A peso de drogas, transfusões e quimioterapias mamãe ainda


haveria de resistir alguns anos. Para isso, era imprescindível que ela


também desejasse viver. E isso era algo que ela já não desejava, pelo


menos com a força que a situação exigia. Mamãe entregou-se à


morte. Foi conivente com essa sombra da vida; dir-se-ia que a


desejava em segredo. Sete meses depois do diagnóstico da doença,


mamãe morreu. Era o mês de dezembro. Faltava uma semana para o


Natal. Morreu no hospital, na madrugada de sexta para sábado.


Morreu só. Completamente só. Pela manhã, fui chamado ao hospital.


O médico que a havia acompanhado na fase terminal, após um


circunlóquio e palavras vazias que preenchem as frases que são ditas


nestas circunstâncias, me deu a triste notícia.

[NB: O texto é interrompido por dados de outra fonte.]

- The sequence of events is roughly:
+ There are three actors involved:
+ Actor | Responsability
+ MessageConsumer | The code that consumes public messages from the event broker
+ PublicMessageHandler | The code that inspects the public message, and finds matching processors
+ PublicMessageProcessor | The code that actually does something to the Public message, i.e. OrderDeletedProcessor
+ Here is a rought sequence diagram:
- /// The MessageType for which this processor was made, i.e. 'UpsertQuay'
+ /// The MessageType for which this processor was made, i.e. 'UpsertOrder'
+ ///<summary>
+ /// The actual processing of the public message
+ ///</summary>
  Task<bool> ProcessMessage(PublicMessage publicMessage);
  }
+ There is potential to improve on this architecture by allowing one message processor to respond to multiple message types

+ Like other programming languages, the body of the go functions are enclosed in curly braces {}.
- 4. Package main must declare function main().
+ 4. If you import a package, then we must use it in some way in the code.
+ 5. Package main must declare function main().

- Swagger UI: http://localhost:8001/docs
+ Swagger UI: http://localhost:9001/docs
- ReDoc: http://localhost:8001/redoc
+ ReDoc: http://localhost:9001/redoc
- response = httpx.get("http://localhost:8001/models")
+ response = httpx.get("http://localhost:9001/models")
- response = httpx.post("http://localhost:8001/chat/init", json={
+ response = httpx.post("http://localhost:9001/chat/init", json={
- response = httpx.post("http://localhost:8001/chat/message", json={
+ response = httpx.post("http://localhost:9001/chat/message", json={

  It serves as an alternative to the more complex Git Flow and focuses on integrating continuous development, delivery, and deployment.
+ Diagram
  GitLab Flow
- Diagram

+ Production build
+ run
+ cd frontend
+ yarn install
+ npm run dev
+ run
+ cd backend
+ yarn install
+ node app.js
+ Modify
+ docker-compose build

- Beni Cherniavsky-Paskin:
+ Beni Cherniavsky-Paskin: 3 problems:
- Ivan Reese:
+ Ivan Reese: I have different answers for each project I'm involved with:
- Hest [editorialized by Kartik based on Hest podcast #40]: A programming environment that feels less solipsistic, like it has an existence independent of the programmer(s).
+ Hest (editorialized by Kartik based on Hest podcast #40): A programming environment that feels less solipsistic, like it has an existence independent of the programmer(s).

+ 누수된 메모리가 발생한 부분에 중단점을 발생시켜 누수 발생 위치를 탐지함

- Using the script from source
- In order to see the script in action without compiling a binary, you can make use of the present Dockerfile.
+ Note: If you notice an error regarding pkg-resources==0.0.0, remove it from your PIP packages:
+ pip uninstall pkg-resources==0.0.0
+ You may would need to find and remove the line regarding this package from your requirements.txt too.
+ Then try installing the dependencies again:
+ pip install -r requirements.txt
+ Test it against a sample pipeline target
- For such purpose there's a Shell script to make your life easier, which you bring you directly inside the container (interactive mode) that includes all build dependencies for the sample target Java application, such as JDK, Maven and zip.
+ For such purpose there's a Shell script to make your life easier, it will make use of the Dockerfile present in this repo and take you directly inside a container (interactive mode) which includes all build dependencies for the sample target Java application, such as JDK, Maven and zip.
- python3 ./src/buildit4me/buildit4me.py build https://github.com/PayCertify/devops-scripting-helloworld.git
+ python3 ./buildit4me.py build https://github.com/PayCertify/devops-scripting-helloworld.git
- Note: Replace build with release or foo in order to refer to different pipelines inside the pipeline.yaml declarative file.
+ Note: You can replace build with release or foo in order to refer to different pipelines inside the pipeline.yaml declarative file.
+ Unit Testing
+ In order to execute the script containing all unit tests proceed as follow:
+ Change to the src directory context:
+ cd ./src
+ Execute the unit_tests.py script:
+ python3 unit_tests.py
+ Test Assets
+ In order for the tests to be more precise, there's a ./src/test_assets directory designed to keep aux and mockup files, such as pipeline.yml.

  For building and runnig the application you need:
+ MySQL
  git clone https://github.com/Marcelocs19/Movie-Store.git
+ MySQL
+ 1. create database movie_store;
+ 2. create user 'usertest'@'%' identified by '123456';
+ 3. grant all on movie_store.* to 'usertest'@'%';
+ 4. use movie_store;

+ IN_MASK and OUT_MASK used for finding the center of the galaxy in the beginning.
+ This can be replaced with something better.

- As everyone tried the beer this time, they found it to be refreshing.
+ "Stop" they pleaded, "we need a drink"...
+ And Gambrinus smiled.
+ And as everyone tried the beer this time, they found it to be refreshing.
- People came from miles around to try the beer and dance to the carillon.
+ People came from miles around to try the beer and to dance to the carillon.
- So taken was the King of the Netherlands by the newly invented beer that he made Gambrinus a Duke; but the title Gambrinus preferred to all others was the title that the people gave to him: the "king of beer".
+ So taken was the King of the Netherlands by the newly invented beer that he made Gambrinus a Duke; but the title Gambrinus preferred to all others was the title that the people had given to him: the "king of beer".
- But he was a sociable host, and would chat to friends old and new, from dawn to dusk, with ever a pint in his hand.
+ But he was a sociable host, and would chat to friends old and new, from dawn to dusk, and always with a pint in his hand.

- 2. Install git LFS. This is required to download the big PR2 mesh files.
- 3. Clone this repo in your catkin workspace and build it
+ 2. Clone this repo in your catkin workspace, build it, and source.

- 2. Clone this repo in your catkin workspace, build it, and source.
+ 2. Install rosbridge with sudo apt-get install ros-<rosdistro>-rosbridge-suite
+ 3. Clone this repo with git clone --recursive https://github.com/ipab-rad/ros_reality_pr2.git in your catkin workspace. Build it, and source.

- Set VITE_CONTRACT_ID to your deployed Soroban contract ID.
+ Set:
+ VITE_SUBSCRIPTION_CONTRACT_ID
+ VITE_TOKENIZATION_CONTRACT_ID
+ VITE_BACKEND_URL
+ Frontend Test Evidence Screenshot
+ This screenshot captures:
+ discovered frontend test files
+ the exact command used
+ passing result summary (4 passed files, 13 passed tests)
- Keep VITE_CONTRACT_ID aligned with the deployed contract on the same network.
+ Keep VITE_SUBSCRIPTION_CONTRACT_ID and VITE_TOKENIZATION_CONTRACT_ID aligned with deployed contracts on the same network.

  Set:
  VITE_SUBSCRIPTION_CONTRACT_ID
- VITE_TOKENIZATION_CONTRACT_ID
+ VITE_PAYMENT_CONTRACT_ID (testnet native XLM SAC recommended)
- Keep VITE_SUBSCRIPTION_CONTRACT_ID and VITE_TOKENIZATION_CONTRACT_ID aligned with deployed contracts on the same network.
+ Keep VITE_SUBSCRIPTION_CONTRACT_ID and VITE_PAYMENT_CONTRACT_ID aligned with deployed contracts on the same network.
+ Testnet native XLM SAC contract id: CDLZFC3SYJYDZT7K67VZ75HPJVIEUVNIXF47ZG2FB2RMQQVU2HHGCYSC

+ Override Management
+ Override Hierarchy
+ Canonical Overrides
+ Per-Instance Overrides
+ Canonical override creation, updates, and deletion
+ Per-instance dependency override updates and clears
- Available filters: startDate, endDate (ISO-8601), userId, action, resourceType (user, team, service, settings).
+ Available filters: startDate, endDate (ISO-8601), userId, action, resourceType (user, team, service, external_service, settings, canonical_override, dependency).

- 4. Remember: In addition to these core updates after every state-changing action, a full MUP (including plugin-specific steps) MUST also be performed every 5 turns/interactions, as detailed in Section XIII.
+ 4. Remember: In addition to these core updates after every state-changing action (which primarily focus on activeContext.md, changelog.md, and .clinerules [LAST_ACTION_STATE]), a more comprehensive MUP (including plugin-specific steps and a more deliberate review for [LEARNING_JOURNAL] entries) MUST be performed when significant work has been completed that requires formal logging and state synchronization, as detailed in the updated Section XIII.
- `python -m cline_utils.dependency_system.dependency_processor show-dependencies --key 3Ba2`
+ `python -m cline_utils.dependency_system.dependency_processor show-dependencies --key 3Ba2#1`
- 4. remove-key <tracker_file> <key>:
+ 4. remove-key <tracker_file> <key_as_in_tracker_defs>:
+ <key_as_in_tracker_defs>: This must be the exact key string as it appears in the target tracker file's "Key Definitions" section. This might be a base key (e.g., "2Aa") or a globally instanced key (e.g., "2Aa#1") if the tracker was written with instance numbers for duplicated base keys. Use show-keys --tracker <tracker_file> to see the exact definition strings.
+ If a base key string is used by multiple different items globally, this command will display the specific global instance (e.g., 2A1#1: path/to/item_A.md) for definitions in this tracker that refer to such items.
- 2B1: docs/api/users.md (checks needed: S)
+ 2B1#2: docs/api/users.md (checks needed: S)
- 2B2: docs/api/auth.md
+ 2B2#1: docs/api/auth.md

A mais vívida lembrança que tenho dela remonta ao seu


último dia em casa, no inicio de dezembro. Pela manhã ela tinha


sofrido uma hemorragia nasal, mas o fluxo foi estancado. Depois ela


adormecera e eu deixei o quarto. Em tomo das três da tarde, Maria


me informou que mamãe tinha acordado e que me pedia para que


subisse ao seu quarto. Subi e me sentei à beira da cama. Ela me


considerou com um sorriso nos lábios. Mas era um sorriso tenso, e o


olhar tinha um brilho nostálgico, de quem sacia antecipadamente a


saudade que virá. Sorri para ela.


- Como está? - indaguei-lhe com carinho.


- Melhor... - murmurou forçando um sorriso, depois


acrescentou:


- Quero lhe dar algo, meu filho...


- O quê?


- Algo que eu já deveria ter lhe dado há muito tempo.
- Sim.


- Ah, Caio, quantos erros cometemos durante a vida?


Quantos! Eu não sei exatamente o que acontece com a gente, mas


forças estranhas nos arrastam de um lado para o outro sem que nem


mesmo saibamos o que está acontecendo à nossa volta... Vê você?...


O meu menino... tão crescido. Já é um homem... Contudo, sei que


não o amei o quanto deveria amar... e você me lembra tanto seu pai...


os traços, olhos, boca, cabelos e a generosidade também. Sim, Caio,


meu filho, seu pai era um homem generoso e sensível. Jamais foi


capaz de qualquer brutalidade, ou de qualquer ato de agressividade.